**What to work on**
All records below are to be set down precisely as written, excluding pictures.

**Records supplied**
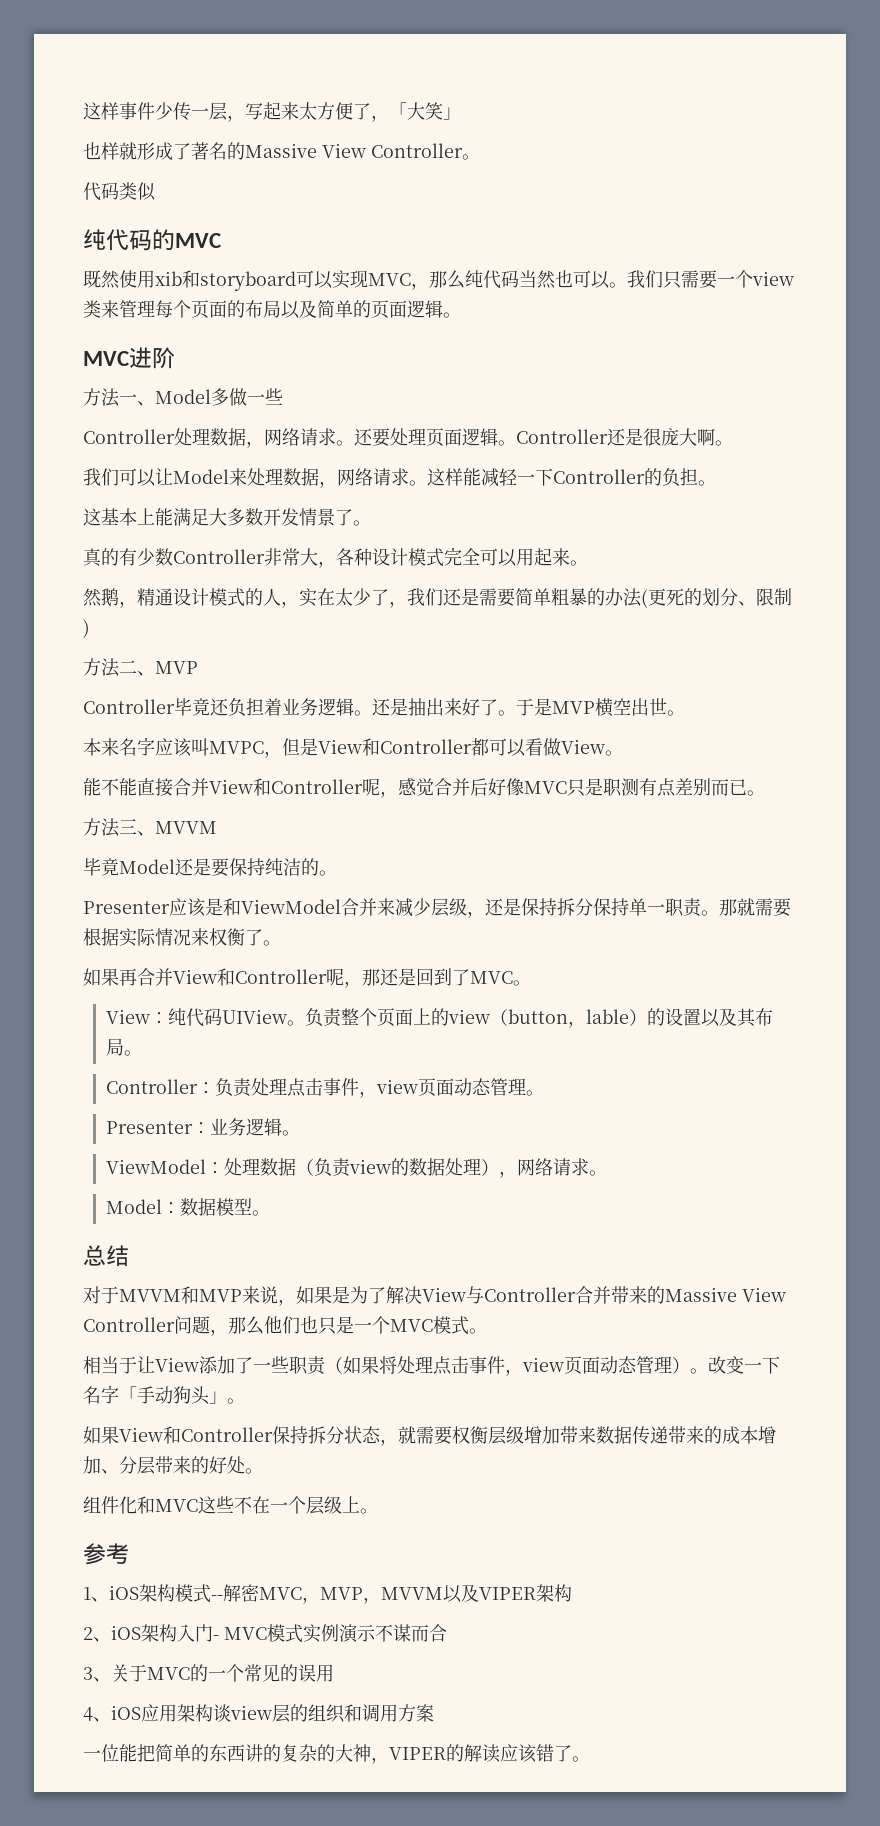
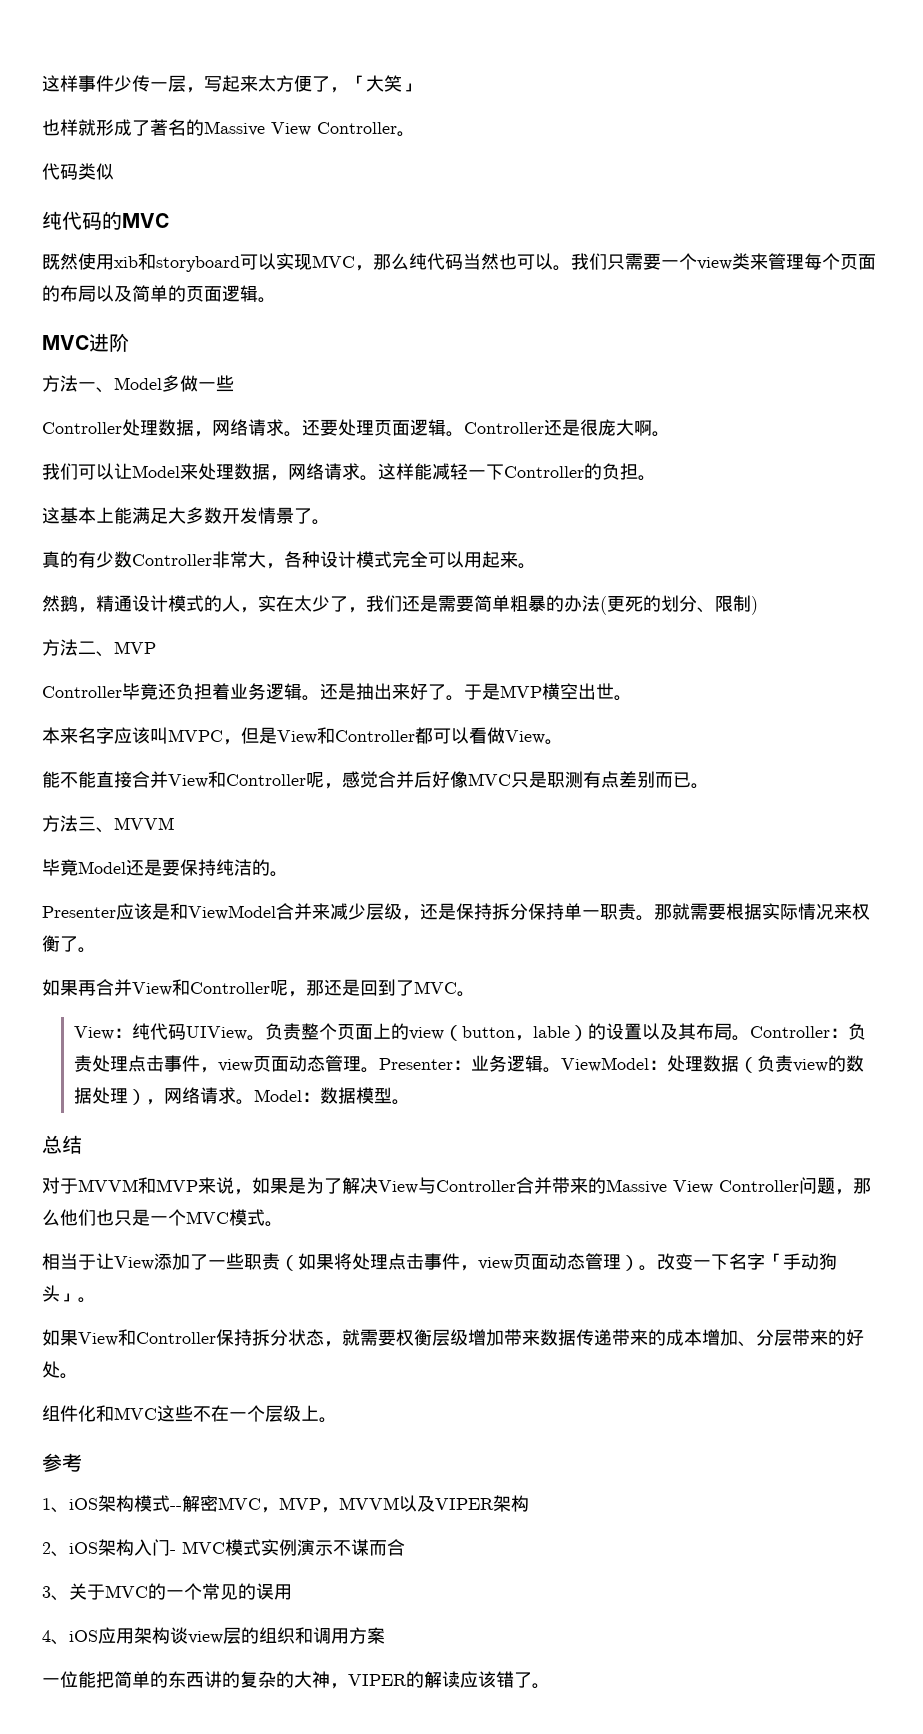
- 负责整个页面上的view（button，lable）的设置以及其布局。
- Controller：负责处理点击事件，view页面动态管理。
- Presenter：业务逻辑。
- ViewModel：处理数据（负责view的数据处理），网络请求。
- Model：数据模型。
+ 负责整个页面上的view（button，lable）的设置以及其布局。Controller：负责处理点击事件，view页面动态管理。Presenter：业务逻辑。ViewModel：处理数据（负责view的数据处理），网络请求。Model：数据模型。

**Answer to the exercise**
- 负责整个页面上的view（button，lable）的设置以及其布局。
- Controller：负责处理点击事件，view页面动态管理。
- Presenter：业务逻辑。
- ViewModel：处理数据（负责view的数据处理），网络请求。
- Model：数据模型。
+ 负责整个页面上的view（button，lable）的设置以及其布局。Controller：负责处理点击事件，view页面动态管理。Presenter：业务逻辑。ViewModel：处理数据（负责view的数据处理），网络请求。Model：数据模型。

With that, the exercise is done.